ACTIVITY - Copy each line of the data below in which the word "Algérie" can be found.

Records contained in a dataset
-- Opening Marker --

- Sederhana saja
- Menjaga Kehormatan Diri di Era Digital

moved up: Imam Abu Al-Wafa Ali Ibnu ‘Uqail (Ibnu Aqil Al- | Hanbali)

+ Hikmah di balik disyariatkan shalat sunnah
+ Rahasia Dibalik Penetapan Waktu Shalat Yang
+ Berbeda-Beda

-- Closing Marker --
-- Opening Marker --

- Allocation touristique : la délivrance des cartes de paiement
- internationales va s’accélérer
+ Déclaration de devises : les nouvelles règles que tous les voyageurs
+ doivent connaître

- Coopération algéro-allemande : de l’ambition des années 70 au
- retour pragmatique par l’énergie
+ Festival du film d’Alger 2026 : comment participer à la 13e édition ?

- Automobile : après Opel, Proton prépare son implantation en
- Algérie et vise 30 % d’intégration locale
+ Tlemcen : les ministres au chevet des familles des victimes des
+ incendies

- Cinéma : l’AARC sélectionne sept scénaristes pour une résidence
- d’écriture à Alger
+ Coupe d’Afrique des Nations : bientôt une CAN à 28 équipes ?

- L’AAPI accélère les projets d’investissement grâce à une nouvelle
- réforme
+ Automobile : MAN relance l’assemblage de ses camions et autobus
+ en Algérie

-- Closing Marker --
-- Opening Marker --

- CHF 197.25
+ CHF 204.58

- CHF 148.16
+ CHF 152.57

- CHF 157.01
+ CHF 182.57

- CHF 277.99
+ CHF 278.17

-- Closing Marker --

FINISHED TASK -
- Algérie et vise 30 % d’intégration locale
+ en Algérie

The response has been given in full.